Proposition 5.1.4.16. Suppose we given a commutative diagram of simplicial sets

\[ \xymatrix@R =50pt@C=50pt{ X \ar [rr]^{f} \ar [dr]_{q_ X} & & Y \ar [dl]^{q_ Y} \\ & S, & } \]

where $S$ is a Kan complex. The following conditions are equivalent:

- $(1)$
The morphism $f$ is a covariant equivalence relative to $S$.

- $(2)$
The morphism $f$ is a contravariant equivalence relative to $S$.

- $(3)$
The morphism $f$ is a weak homotopy equivalence.

**Proof.**
The implications $(1) \Rightarrow (3)$ and $(2) \Rightarrow (3)$ follow from Remark 5.1.4.8 (and do not require the assumption that $S$ is a Kan complex).
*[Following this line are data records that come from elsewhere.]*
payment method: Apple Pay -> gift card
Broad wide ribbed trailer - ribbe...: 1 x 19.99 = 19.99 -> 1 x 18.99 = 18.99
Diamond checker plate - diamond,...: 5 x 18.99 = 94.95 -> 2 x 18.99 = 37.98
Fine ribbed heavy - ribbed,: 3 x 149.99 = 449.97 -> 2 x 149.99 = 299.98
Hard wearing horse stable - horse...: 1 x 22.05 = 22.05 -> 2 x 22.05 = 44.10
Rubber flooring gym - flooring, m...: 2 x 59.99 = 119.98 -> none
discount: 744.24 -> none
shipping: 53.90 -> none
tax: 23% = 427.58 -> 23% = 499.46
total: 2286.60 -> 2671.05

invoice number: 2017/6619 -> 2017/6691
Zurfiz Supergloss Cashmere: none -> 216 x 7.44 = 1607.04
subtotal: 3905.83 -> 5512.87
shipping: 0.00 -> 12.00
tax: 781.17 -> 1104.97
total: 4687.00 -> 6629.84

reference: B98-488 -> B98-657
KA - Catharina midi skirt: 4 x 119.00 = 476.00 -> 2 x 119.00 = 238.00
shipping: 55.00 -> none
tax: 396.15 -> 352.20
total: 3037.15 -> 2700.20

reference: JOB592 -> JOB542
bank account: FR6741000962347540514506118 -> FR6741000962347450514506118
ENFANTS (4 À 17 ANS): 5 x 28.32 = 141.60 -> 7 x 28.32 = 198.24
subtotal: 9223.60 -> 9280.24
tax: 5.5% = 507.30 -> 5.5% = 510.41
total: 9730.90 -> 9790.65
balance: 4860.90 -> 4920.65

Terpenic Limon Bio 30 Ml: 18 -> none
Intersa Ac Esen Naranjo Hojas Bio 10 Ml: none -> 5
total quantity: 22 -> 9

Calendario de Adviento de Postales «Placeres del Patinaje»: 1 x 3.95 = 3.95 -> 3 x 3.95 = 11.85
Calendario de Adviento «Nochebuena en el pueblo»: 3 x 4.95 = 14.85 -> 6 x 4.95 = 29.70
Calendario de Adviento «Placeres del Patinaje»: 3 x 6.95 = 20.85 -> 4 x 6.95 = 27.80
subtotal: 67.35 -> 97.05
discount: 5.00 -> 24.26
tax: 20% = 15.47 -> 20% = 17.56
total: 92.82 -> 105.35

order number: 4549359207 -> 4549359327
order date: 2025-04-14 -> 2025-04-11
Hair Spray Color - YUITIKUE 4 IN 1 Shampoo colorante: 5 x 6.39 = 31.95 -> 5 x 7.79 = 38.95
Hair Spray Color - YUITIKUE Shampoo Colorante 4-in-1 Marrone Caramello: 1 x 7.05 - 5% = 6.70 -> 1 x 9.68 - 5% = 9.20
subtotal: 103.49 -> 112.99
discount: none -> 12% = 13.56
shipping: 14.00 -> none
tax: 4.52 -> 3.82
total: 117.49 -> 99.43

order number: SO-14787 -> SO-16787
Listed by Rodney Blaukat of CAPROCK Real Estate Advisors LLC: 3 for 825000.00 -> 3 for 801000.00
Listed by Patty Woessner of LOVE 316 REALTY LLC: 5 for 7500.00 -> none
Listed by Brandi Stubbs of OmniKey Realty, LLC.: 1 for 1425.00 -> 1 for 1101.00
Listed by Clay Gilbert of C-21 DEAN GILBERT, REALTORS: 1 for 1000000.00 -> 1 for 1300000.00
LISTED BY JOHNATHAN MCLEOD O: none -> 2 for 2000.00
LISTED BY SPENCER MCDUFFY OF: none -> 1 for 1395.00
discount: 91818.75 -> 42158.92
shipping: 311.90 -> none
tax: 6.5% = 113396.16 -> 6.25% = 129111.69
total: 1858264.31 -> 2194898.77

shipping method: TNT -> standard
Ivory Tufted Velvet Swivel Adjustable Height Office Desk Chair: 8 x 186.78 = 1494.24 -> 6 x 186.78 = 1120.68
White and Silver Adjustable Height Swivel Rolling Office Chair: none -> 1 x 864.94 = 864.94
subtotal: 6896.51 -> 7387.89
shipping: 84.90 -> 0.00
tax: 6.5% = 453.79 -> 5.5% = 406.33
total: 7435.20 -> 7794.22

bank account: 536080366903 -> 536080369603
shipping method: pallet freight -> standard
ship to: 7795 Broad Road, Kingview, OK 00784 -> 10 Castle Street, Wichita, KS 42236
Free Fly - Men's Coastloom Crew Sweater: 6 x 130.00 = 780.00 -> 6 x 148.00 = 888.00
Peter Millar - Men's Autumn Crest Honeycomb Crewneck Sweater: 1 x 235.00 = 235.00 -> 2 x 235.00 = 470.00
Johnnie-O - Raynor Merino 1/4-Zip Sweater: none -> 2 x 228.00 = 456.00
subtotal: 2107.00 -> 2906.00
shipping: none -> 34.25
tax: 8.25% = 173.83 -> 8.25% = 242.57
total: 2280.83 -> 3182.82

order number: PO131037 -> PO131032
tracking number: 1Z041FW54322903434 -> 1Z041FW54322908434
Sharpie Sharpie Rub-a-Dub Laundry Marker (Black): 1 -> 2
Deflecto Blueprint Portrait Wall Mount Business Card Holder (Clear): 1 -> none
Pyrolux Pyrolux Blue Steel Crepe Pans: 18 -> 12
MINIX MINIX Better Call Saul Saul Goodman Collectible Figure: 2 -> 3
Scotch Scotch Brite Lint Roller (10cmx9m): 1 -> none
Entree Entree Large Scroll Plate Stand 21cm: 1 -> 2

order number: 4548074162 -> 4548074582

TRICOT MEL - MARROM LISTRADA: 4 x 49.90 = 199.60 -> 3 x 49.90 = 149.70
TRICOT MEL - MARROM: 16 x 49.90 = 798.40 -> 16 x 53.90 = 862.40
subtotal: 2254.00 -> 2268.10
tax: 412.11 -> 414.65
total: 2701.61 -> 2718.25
We will complete the proof by establishing the implication $(3) \Rightarrow (1)$ (the proof of the implication $(3) \Rightarrow (2)$ is similar). Assume that $f$ is a weak homotopy equivalence and let $Z \rightarrow S$ be a left fibration; we wish to show that the induced map $\theta : \operatorname{Fun}_{/S}(Y,Z) \rightarrow \operatorname{Fun}_{/S}(X,Z)$ is bijective on connected components. Our assumption that $S$ is a Kan complex guarantees that $q$ is a Kan fibration (Lemma 5.1.2.4), so that $Z$ is also a Kan complex. Consider the diagram of simplicial sets

5.5
\begin{equation} \begin{gathered}\label{equation:covariant-equivalence-over-Kan} \xymatrix@C =50pt@R=50pt{ \operatorname{Fun}(Y,Z) \ar [r]^-{\circ f} \ar [d]^{q \circ } & \operatorname{Fun}(X,Z) \ar [d]^{q \circ } \\ \operatorname{Fun}(Y,S) \ar [r]^-{\circ f} & \operatorname{Fun}(X,S). } \end{gathered} \end{equation}

Our assumption that $f$ is a weak homotopy equivalence guarantees that the horizontal maps in this diagram are homotopy equivalences (Corollary 3.1.6.5), so that diagram (5.5) is a homotopy Cartesian (Corollary 3.4.1.3). Corollary 3.1.3.2 guarantees that the vertical maps in the diagram (5.5) are Kan fibrations. Invoking Example 3.4.1.4, we conclude that the induced map

\[ \theta : \operatorname{Fun}_{/S}(Y,Z) = \{ q_ Y \} \times _{ \operatorname{Fun}(Y,S)} \operatorname{Fun}(Y,Z) \rightarrow \{ q_ X \} \times _{ \operatorname{Fun}(X,S) } \operatorname{Fun}(X,Z) = \operatorname{Fun}_{/S}(X,Z) \]

is also a homotopy equivalence, and is therefore bijective on connected components.
$\square$